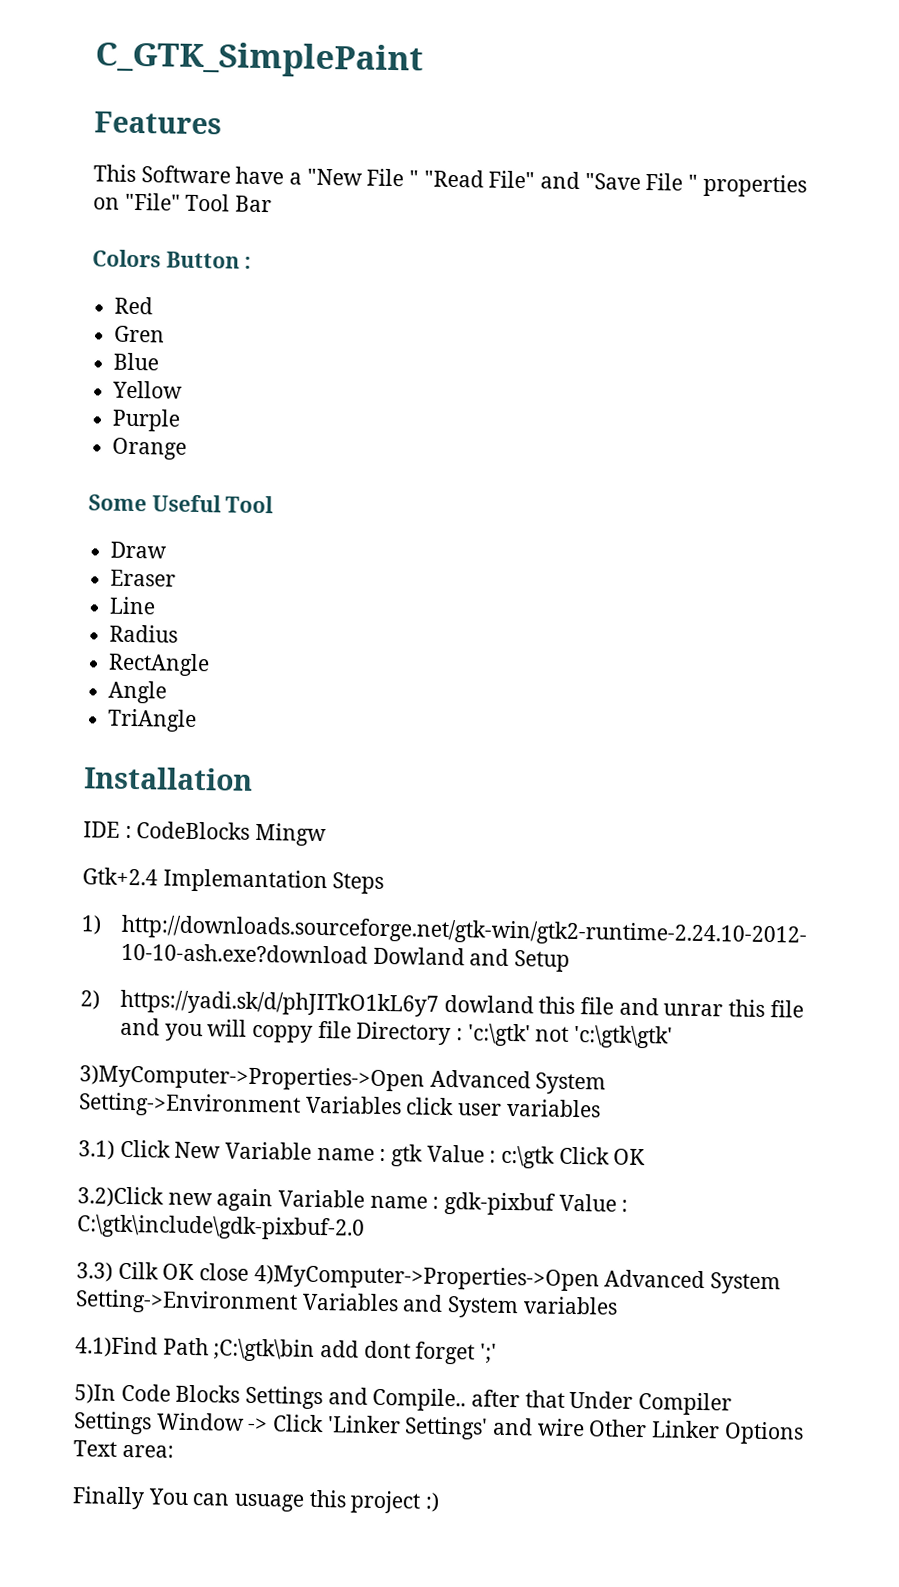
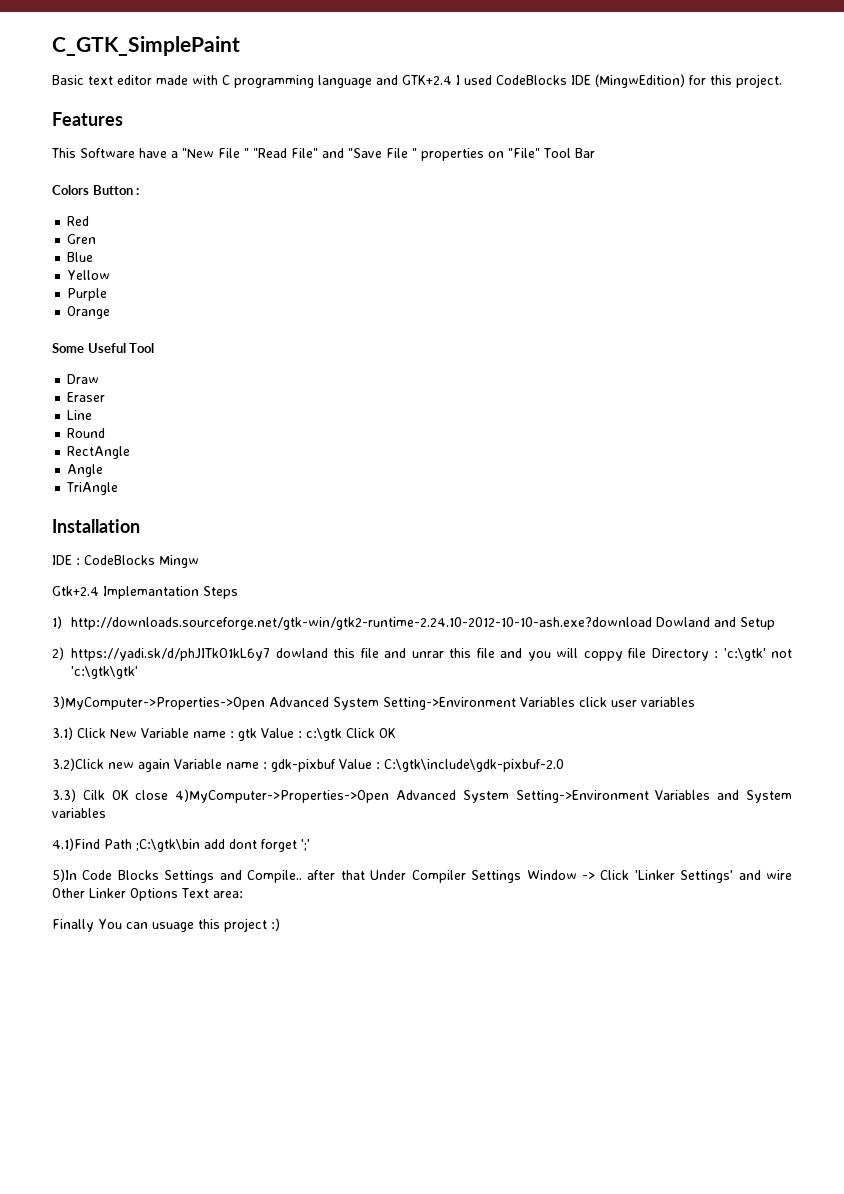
(423, 59) none -> [52,74,782,88] // Basic text editor made with C programming language and GTK+2.4 I used CodeBlocks IDE (MingwEdition) for this project.
[109,624,179,643] Radius -> [67,428,106,438] Round

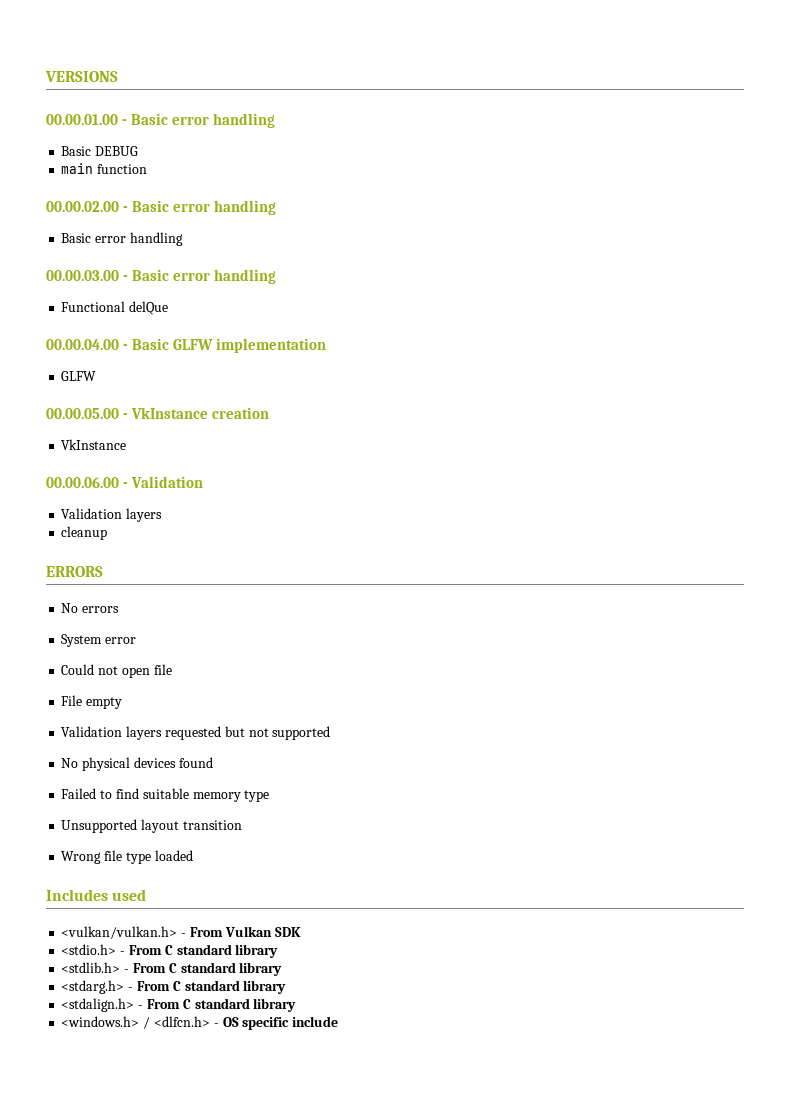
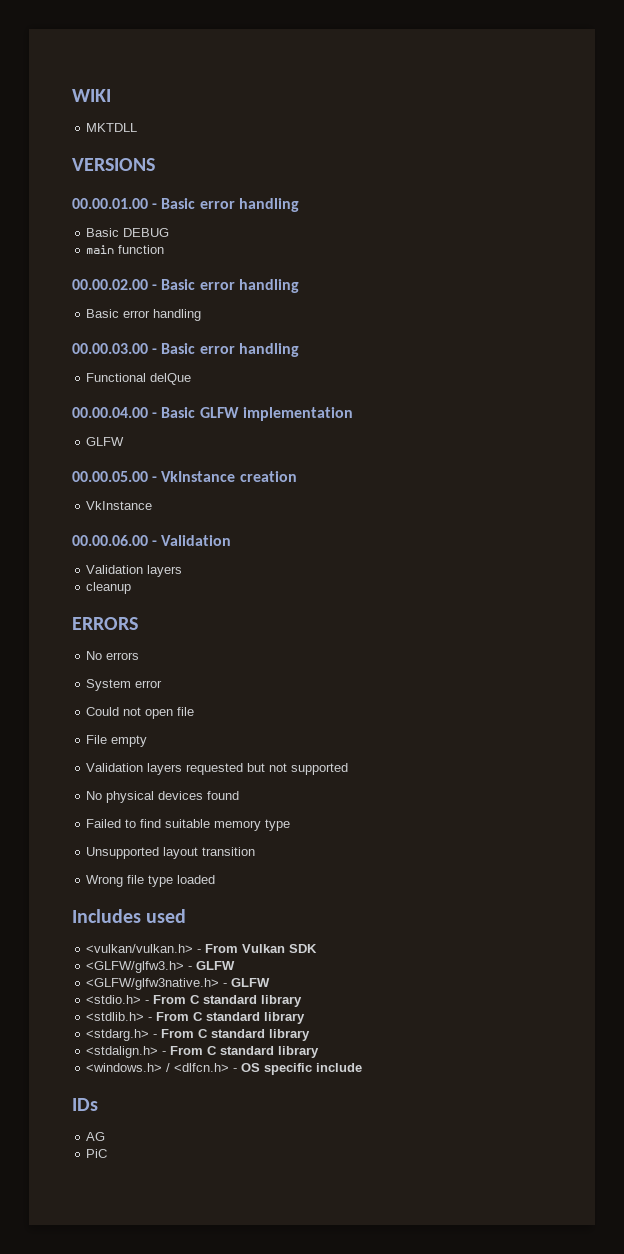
(45, 76) none -> [72,89,111,102] [86,123,138,132] WIKI // MKTDLL //
(301, 932) none -> [86,961,236,973] [86,978,271,990] // <GLFW/glfw3.h> - GLFW // <GLFW/glfw3native.h> - GLFW
(339, 1021) none -> [72,1098,98,1111] [86,1132,106,1141] [86,1149,108,1158] // IDs // AG // PiC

************

### [Task brief]
Leave out the pictures and give the rest of the material again, unaltered.

### [Answer for this exercise]
(423, 59) none -> [52,74,782,88] // Basic text editor made with C programming language and GTK+2.4 I used CodeBlocks IDE (MingwEdition) for this project.
[109,624,179,643] Radius -> [67,428,106,438] Round

(45, 76) none -> [72,89,111,102] [86,123,138,132] WIKI // MKTDLL //
(301, 932) none -> [86,961,236,973] [86,978,271,990] // <GLFW/glfw3.h> - GLFW // <GLFW/glfw3native.h> - GLFW
(339, 1021) none -> [72,1098,98,1111] [86,1132,106,1141] [86,1149,108,1158] // IDs // AG // PiC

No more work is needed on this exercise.